If i know it before the implementation, I write the test first. Most of the
time, I start programming and write tests for everything that gets nailed
down. If I am in completely new ground, I start playing and do not test beyond
"run and see".

------
netmau5
I also find TDD to be rather useless when you haven't quite figured out what
your architecture is going to be yet. My general process is model -> test ->
code. If I can't yet determine my model because my knowledge isn't deep enough
yet, the tests are all garbage that will have to be rewritten anyway.

I get the argument of tests as interface specification, but I just don't buy
it. Some people may not like to model outside of code, aka UML or variants,
but any reasonably complicated system needs a high-level concept drawn up
before you can safely start pushing through individual components.

I love TDD for known problem/known solution scenarios, but I've found it to be
a pretty bad time sink for unknown solution combinations. YMMV, and I think
everyone finds their own comfort zone with TDD after some experimentation.
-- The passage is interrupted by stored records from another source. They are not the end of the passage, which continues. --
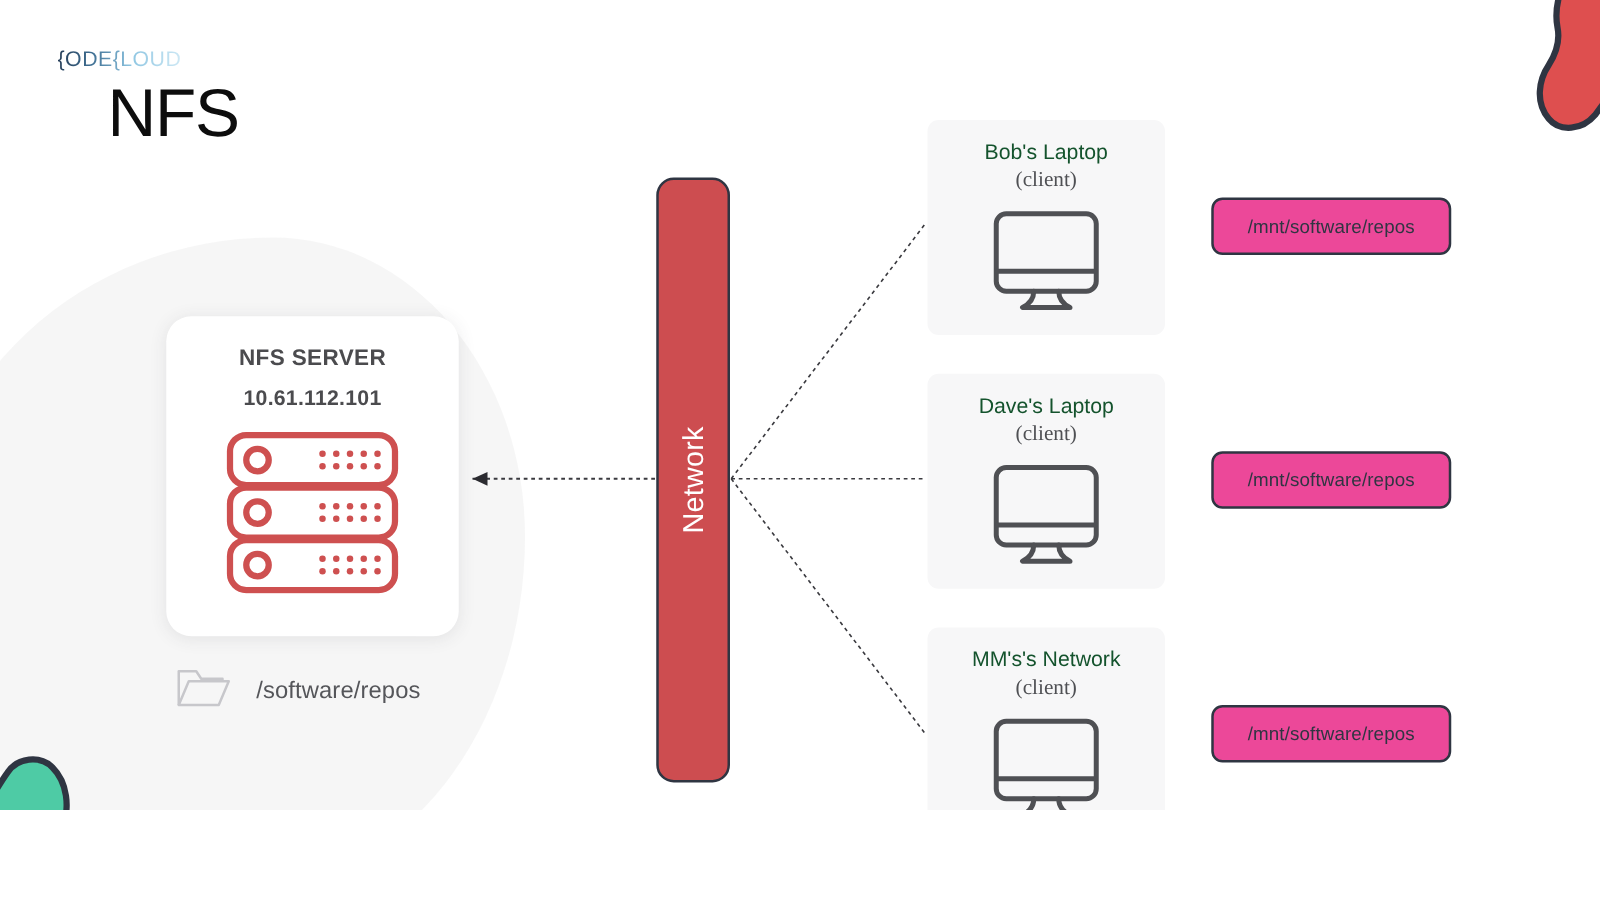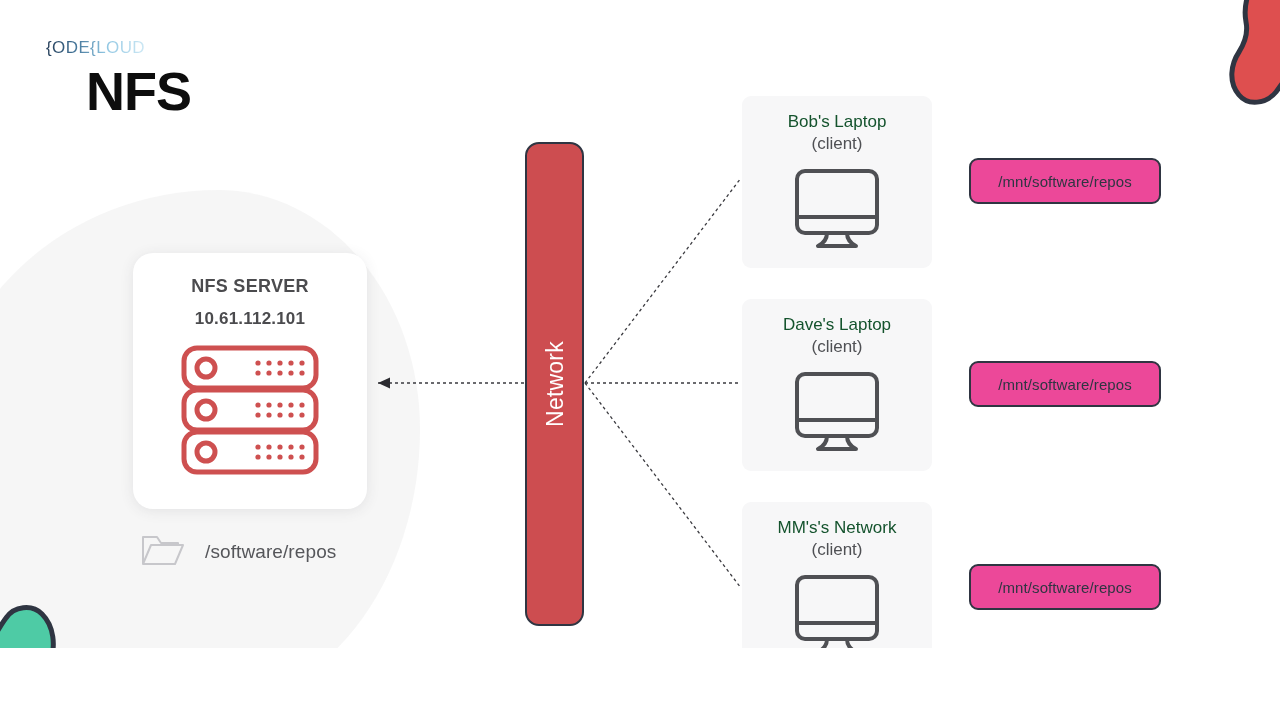"NFS" .page-title { font-weight: bold -> normal }
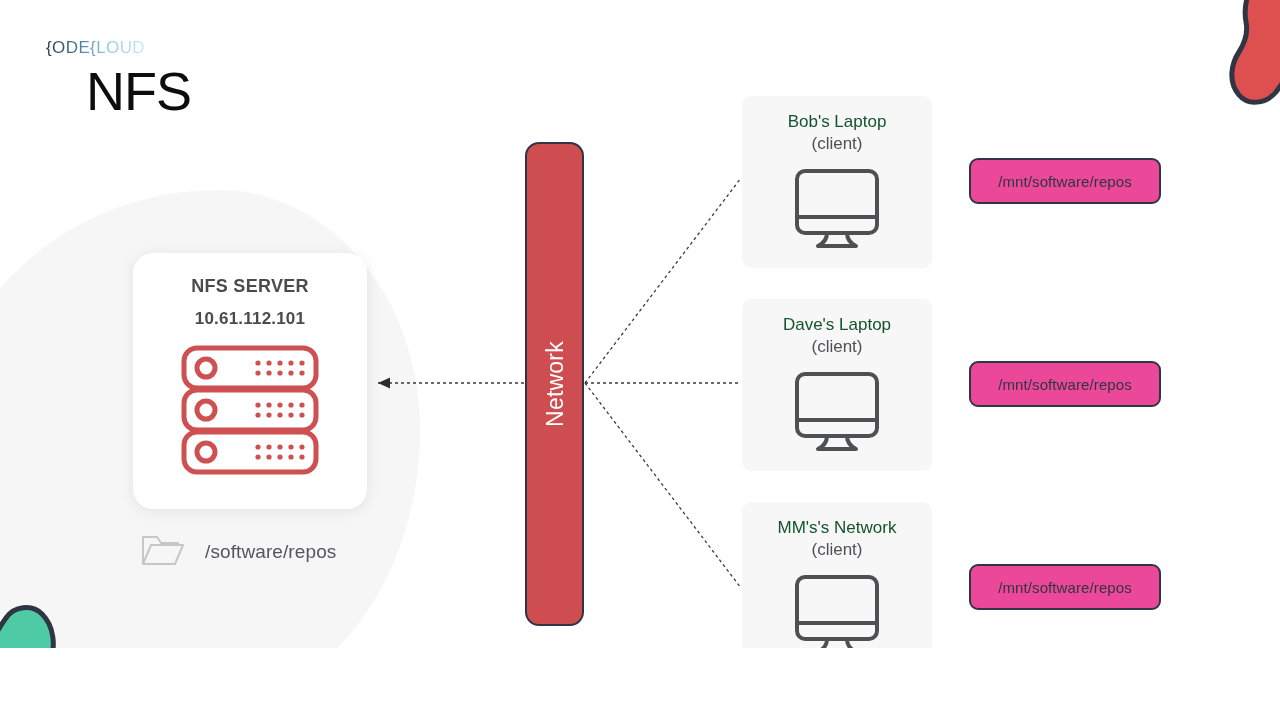"(client)" .client-sub { font-family: none -> Liberation Serif, serif }
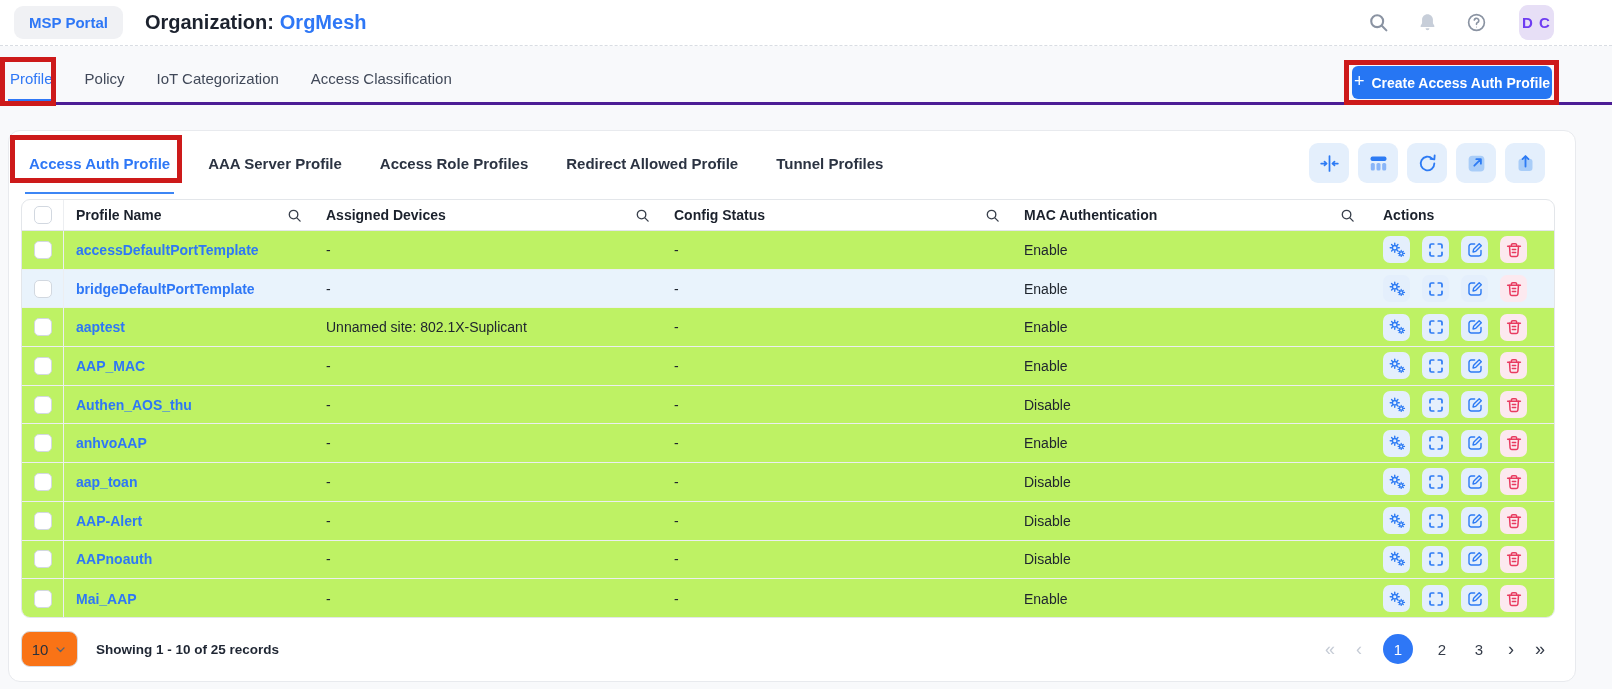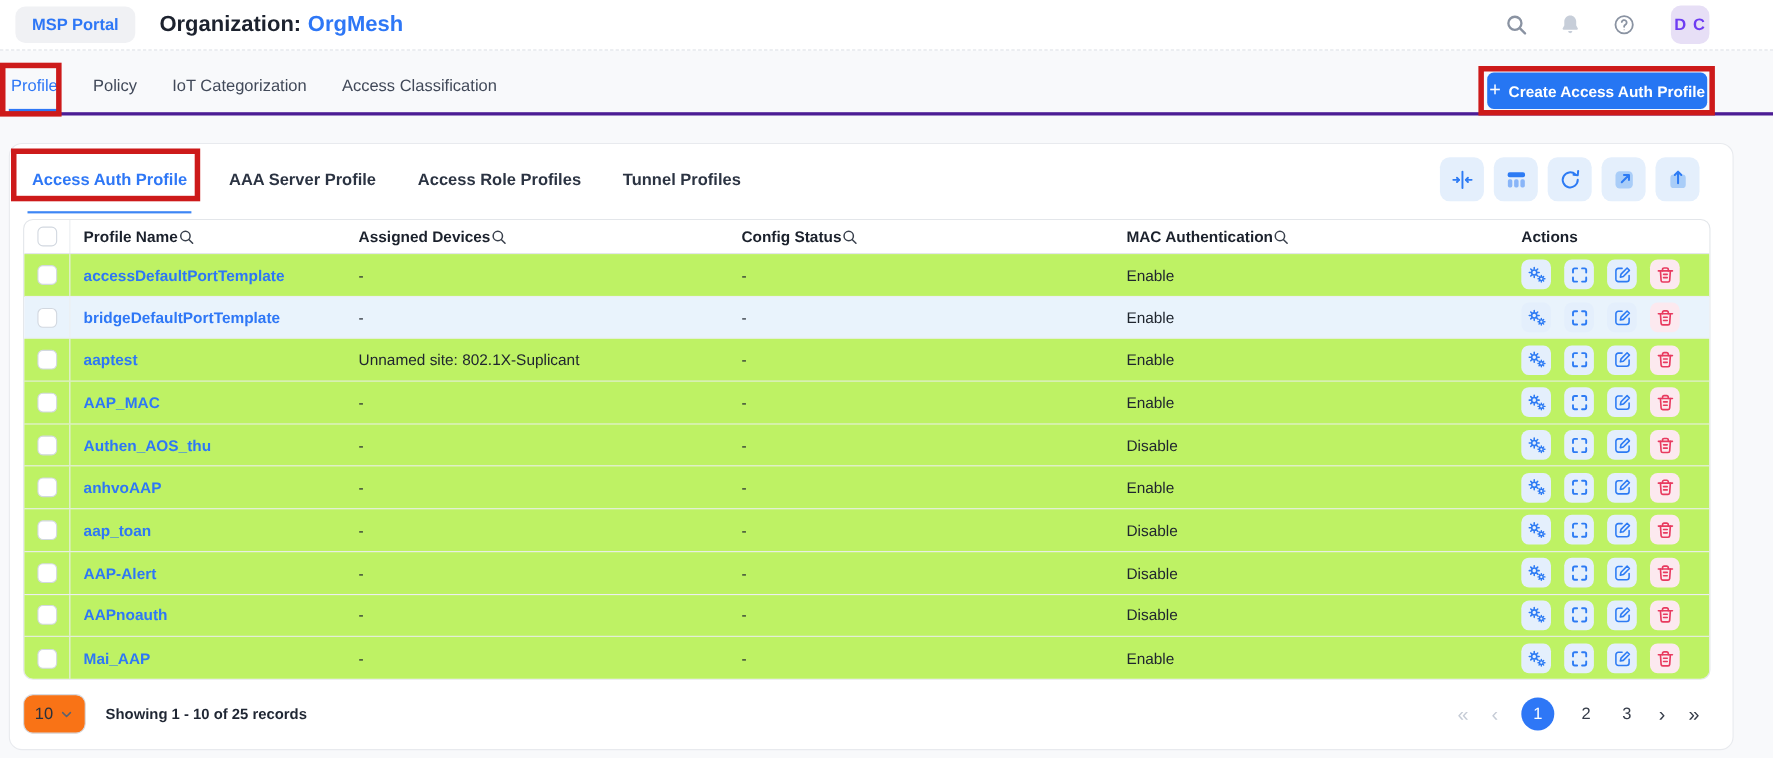"Redirect Allowed Profile" div.subtab { html: none -> <div>Redirect Allowed Profile</div> }
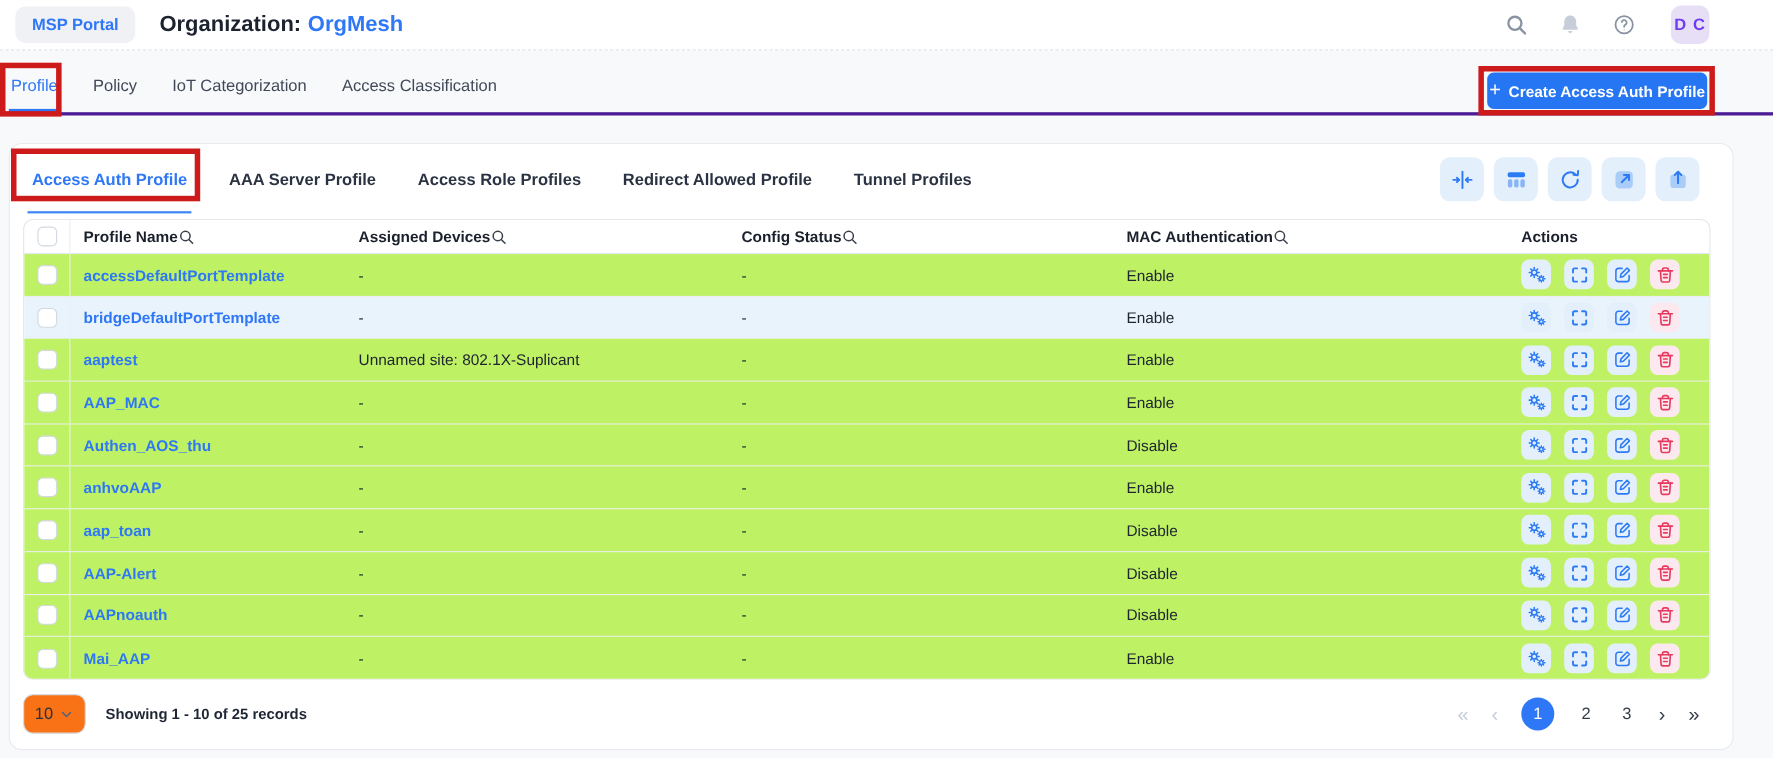"Profile Name" .th { justify-content: none -> space-between }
The
big lessons for me were that [x] testing is a net time saver versus the spray
and pray code like hell strategy (yes, this makes sense before you realize
you're not a programming messiah after all!) and that taking the perspective
of a code consumer helps you write more fluent APIs.

------
joshcrews
I'm religiously devoted to TDD and understand the 'dirty' feeling that comes
from writing any code without it.

But its totally fine to learn new languages and try out new stuff without it.
TDD only needs to be enforced on code going into production.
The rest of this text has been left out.